Stanford-onderzoekers hebben een implantaat ontwikkeld dat met behulp van ultrasone geluidsgolven van energie kan worden voorzien. Hun prototype is enkele millimeters groot, maar met toekomstige incarnaties zouden de implantaten verkleind moeten worden tot 'slimme chips'.
Het prototype van de medewerkers van de Stanford-universiteit is ongeveer acht bij vier millimeter groot en 2,5 millimeter dik. Vooralsnog is het niet bij mensen geïmplanteerd, maar werd kipfilet gebruikt als weefsel. Het apparaat wordt aangedreven door ultrageluid, vergelijkbaar met de ultrasone bronnen die voor echo's gebruikt worden. Geluidsgolven zetten een piëzo-elektrische ontvanger in beweging, die daarbij elektriciteit opwekt. Met een circuit wordt die energie gereguleerd, waarbij een maximum van 100 microwatt wordt geleverd, met een rendement van 54 procent. De onderzoekers kozen voor een externe energiebron, omdat accu's implantaten veelal te groot maken.

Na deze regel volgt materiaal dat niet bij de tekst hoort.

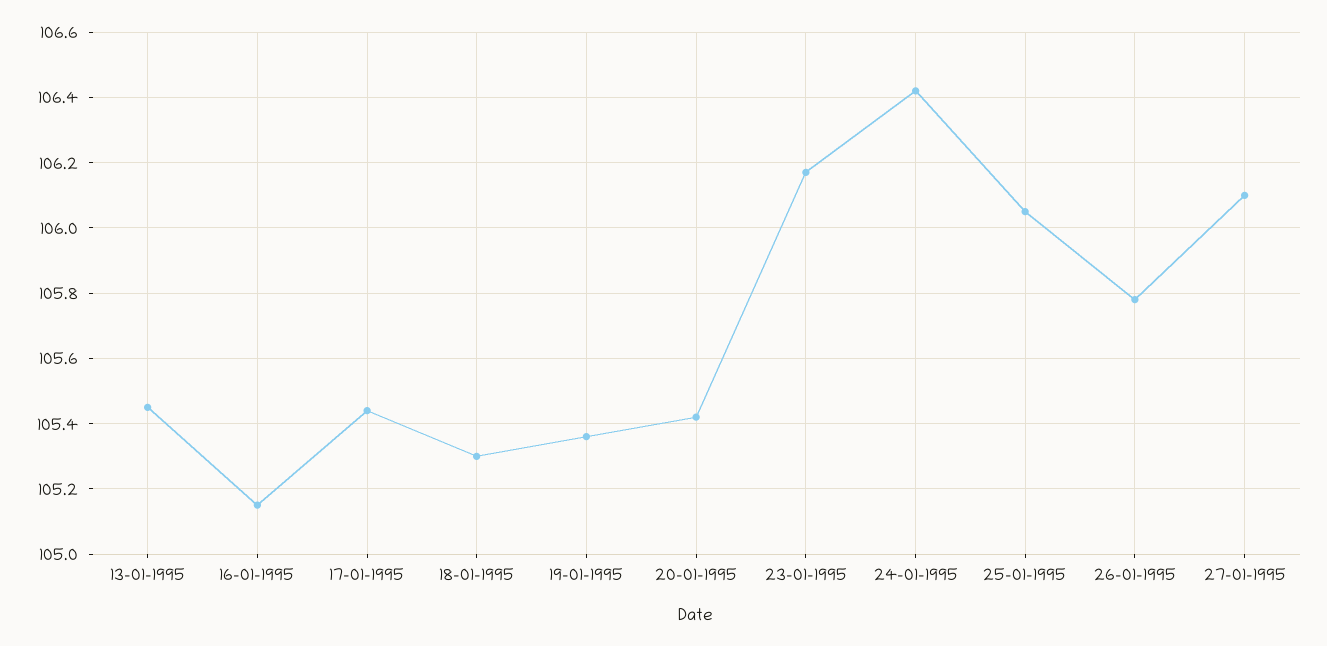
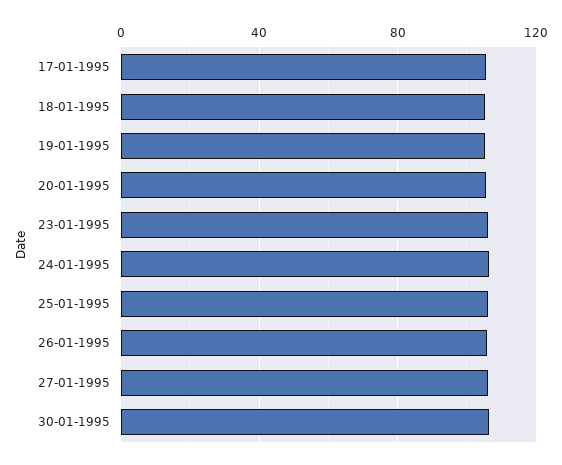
13-01-1995: 105.45 -> none
16-01-1995: 105.15 -> none
30-01-1995: none -> 105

Die energie kan gebruikt worden voor medische toepassingen: zo zouden de implanteerbare smart chips gelokaliseerde elektrische pulsen kunnen afgeven om pijn te bestrijden. Uiteraard kunnen de chips ook ingezet worden om lichaamsfuncties in de gaten te houden. De meetwaarden kunnen dan via een ingebouwde zender naar een extern apparaat gestuurd worden, zodat directe feedback over behandelingen vergaard kan worden. Om die verdere miniaturisatie mogelijk te maken, hebben de onderzoekers al geëxperimenteerd met kleinere antennes voor de piëzo-elekrische ontvanger: een versie van 0,7mm bij 0,7mm bleek eveneens te werken.